§ EXERCISE PROMPT
Images should not appear in the copy, yet every line of the listing below must be printed exactly.

§ SOURCE INFORMATION
<<<<

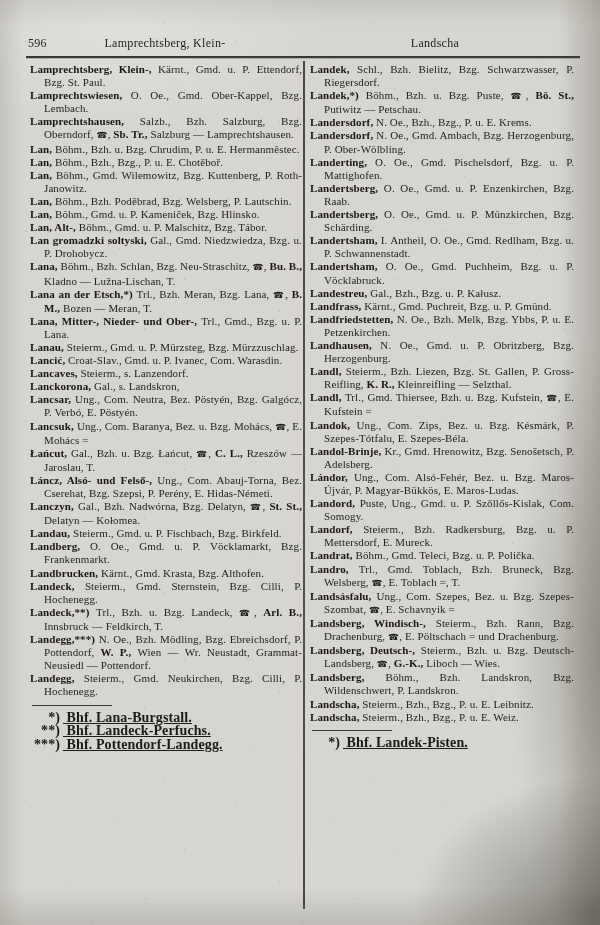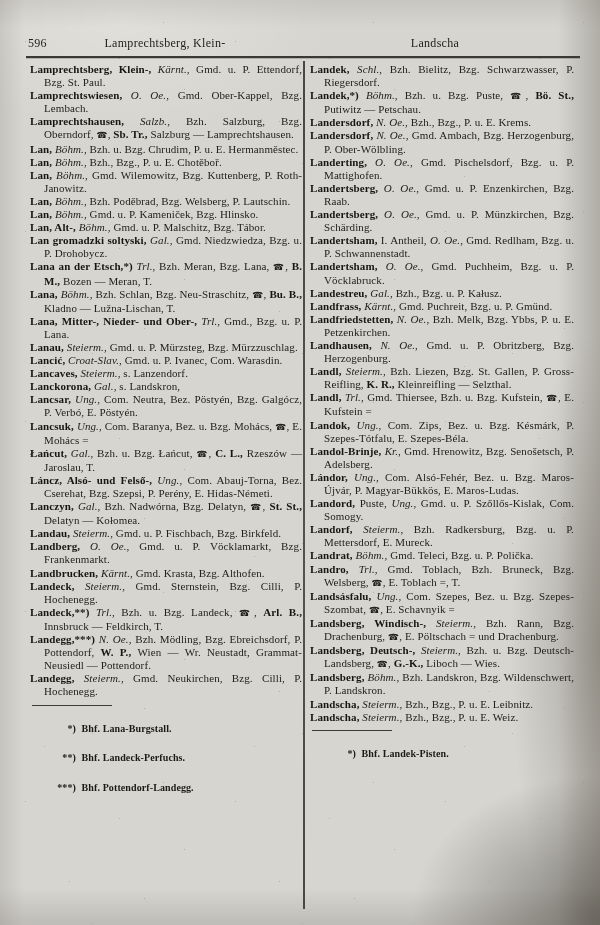"Kärnt." .rg { font-style: italic -> none }
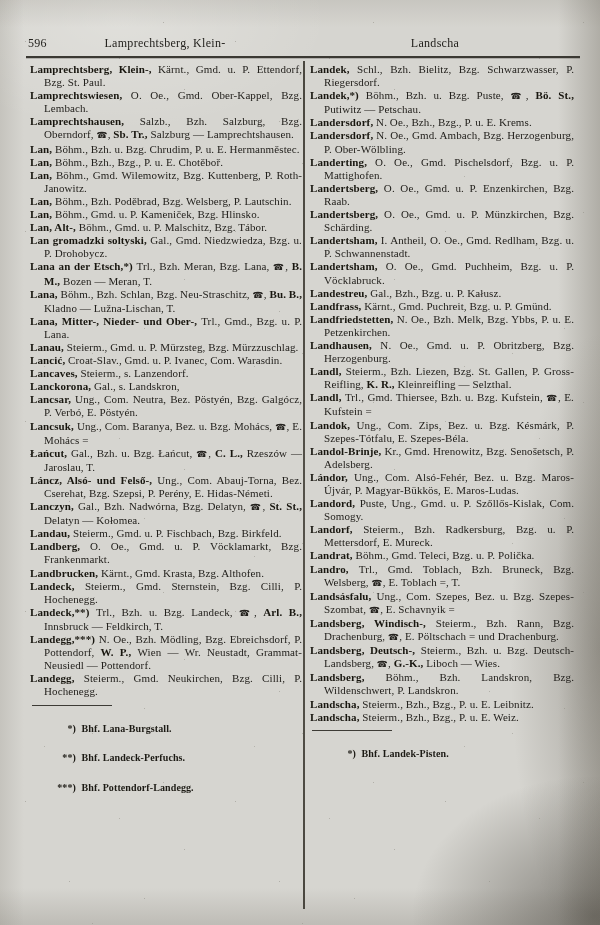"Lana an der Etsch,*) Trl.," p.entry { order: before "Lana, Böhm., Bzh. Schlan, Bzg." -> after "Lana, Böhm., Bzh. Schlan, Bzg." }
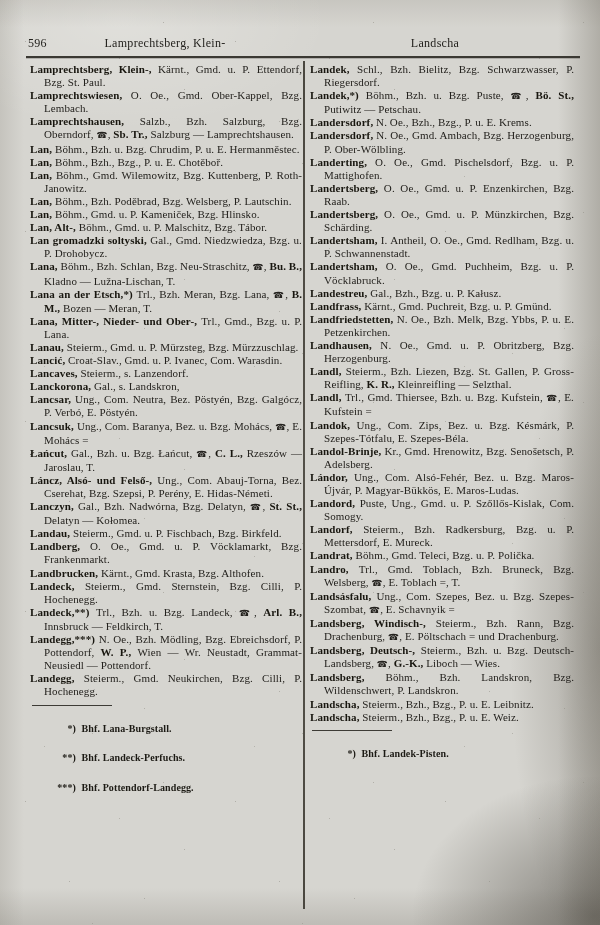"*) Bhf. Lana-Burgstall." p.footnote { font-size: 10px -> 14px; margin: 16px -> 0; text-decoration: none -> underline }
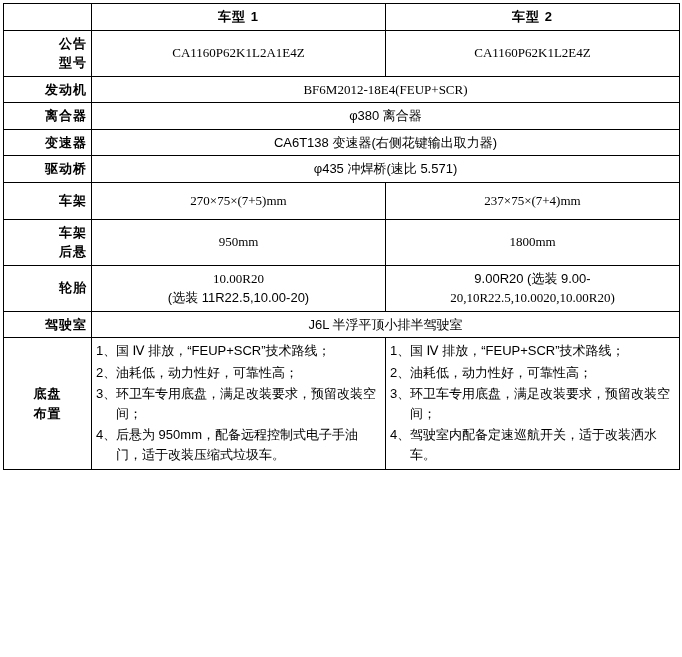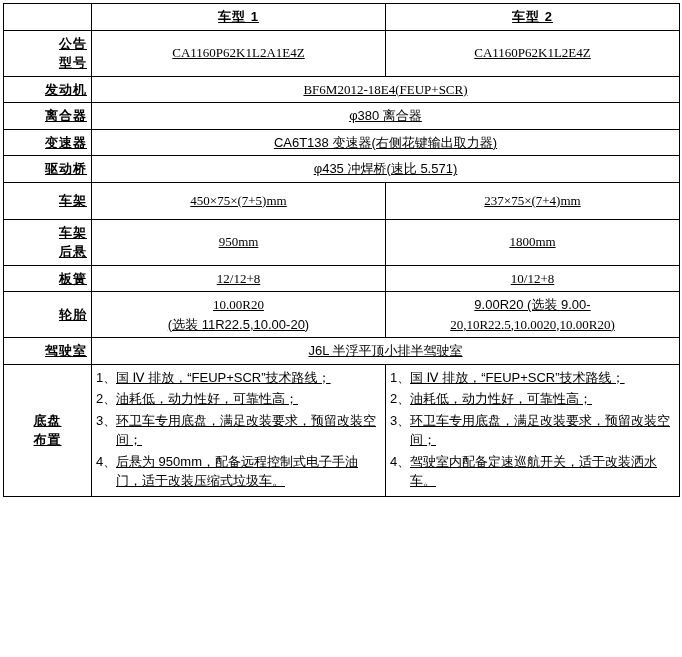"车型 1" .sheet { text-decoration: underline -> none }
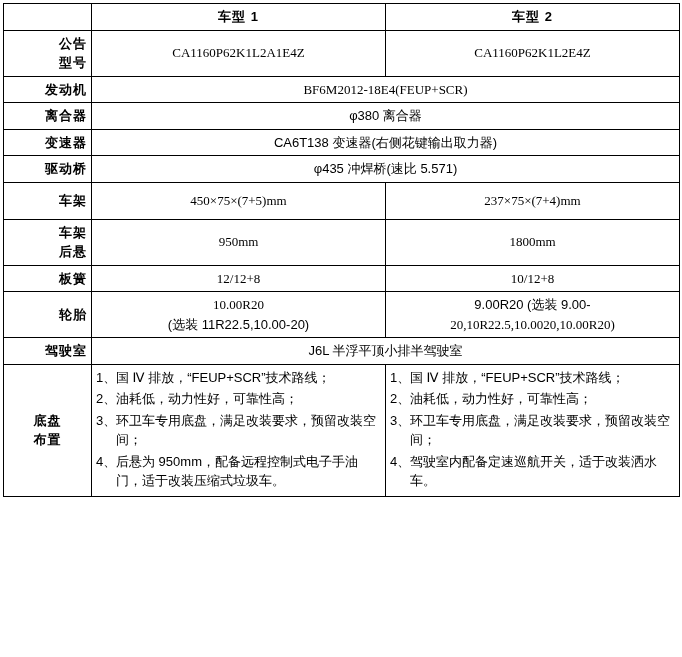"450×75×(7+5)mm" td.val { text: 450 -> 270 }
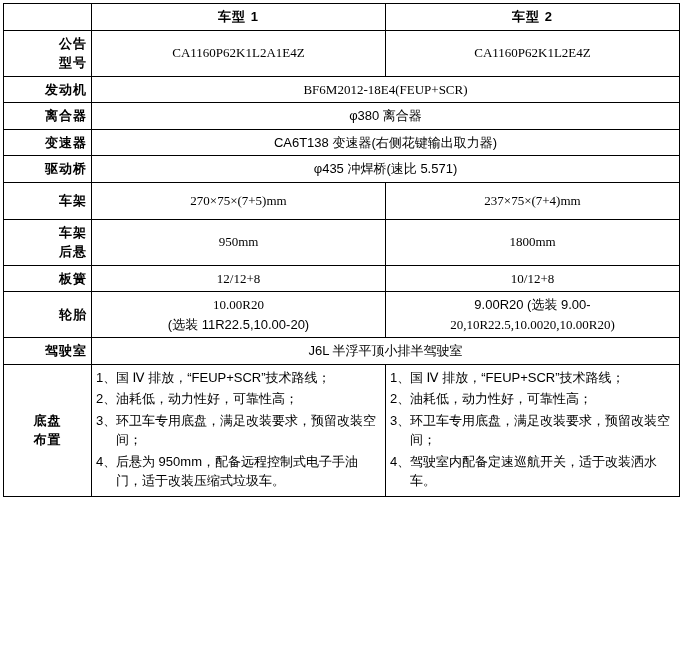"板簧" tr { html: <tr> <td>板簧</td> <td>12/12+8</td> <td>10/12+8</td> </tr> -> none }
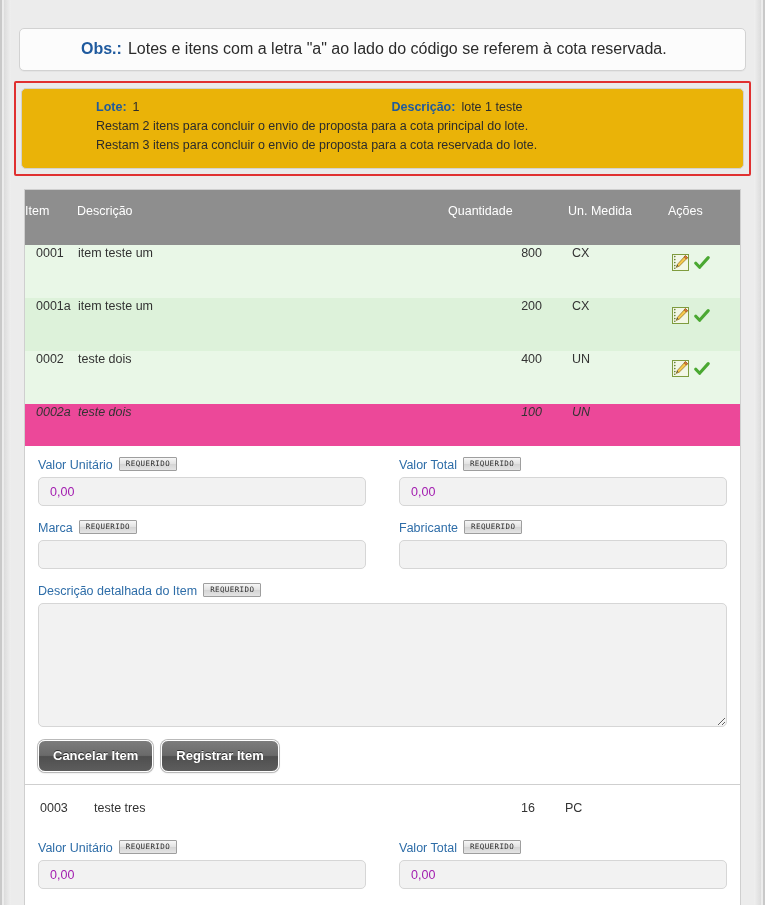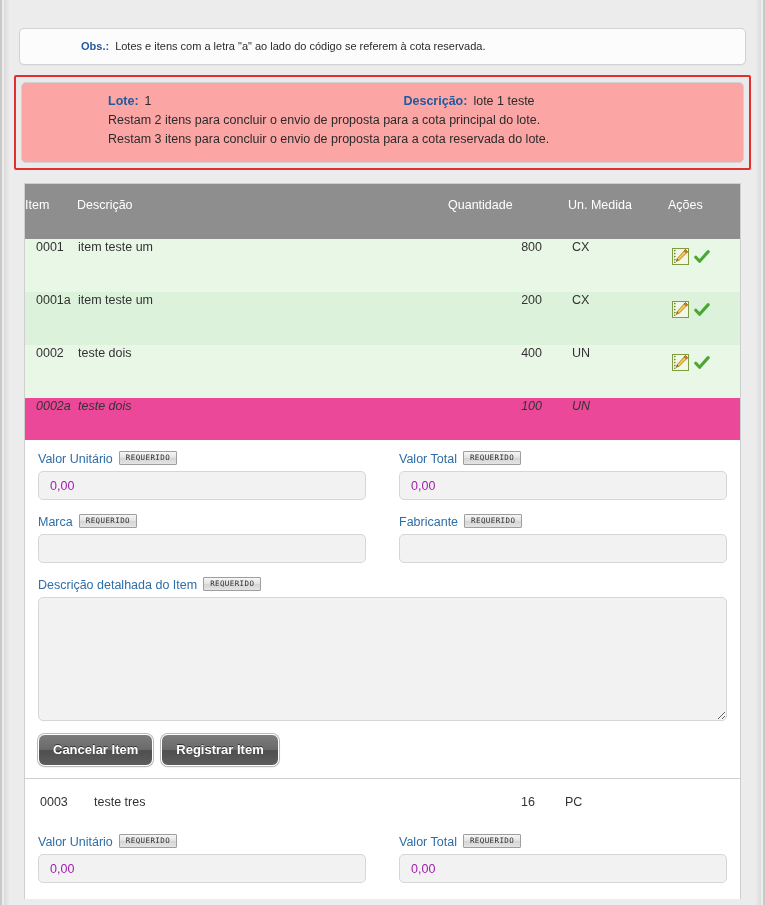"Obs.: Lotes e itens com" .obs-line { font-size: 11px -> 16px }
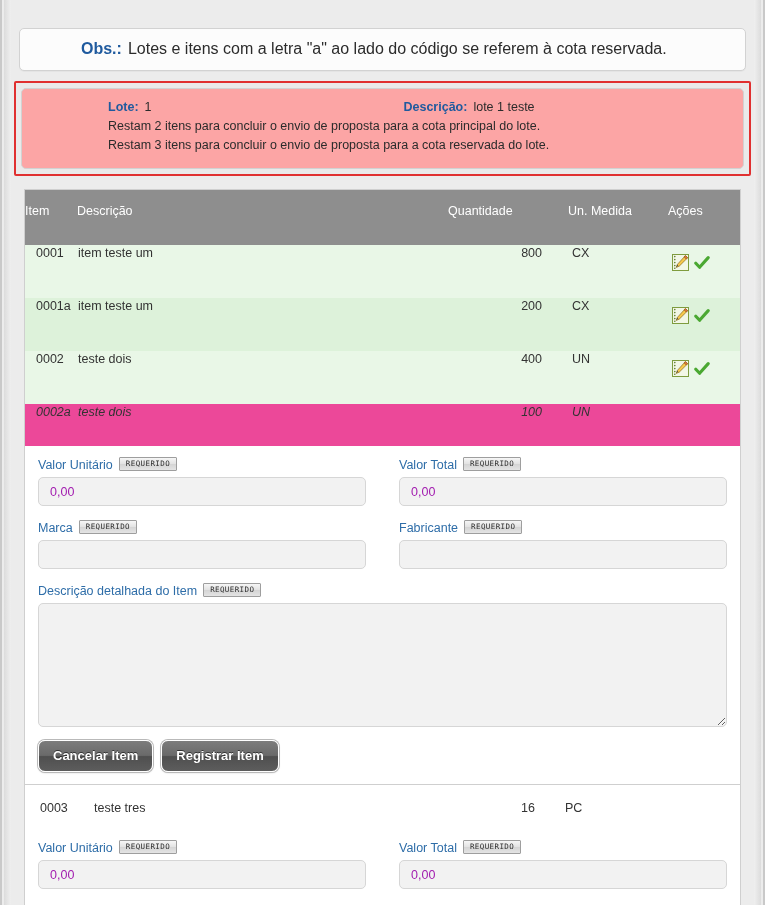"Lote: 1 Descrição: lote 1" .lot-panel { background: #fca5a5 -> #eab308; padding: 11px 14px 13px 26px -> 11px 14px 13px 14px }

>>>>

§ RESULT OF THE TASK
"Kärnt." .rg { font-style: italic -> none }
"Lana an der Etsch,*) Trl.," p.entry { order: before "Lana, Böhm., Bzh. Schlan, Bzg." -> after "Lana, Böhm., Bzh. Schlan, Bzg." }
"*) Bhf. Lana-Burgstall." p.footnote { font-size: 10px -> 14px; margin: 16px -> 0; text-decoration: none -> underline }
"车型 1" .sheet { text-decoration: underline -> none }
"450×75×(7+5)mm" td.val { text: 450 -> 270 }
"板簧" tr { html: <tr> <td>板簧</td> <td>12/12+8</td> <td>10/12+8</td> </tr> -> none }
"Obs.: Lotes e itens com" .obs-line { font-size: 11px -> 16px }
"Lote: 1 Descrição: lote 1" .lot-panel { background: #fca5a5 -> #eab308; padding: 11px 14px 13px 26px -> 11px 14px 13px 14px }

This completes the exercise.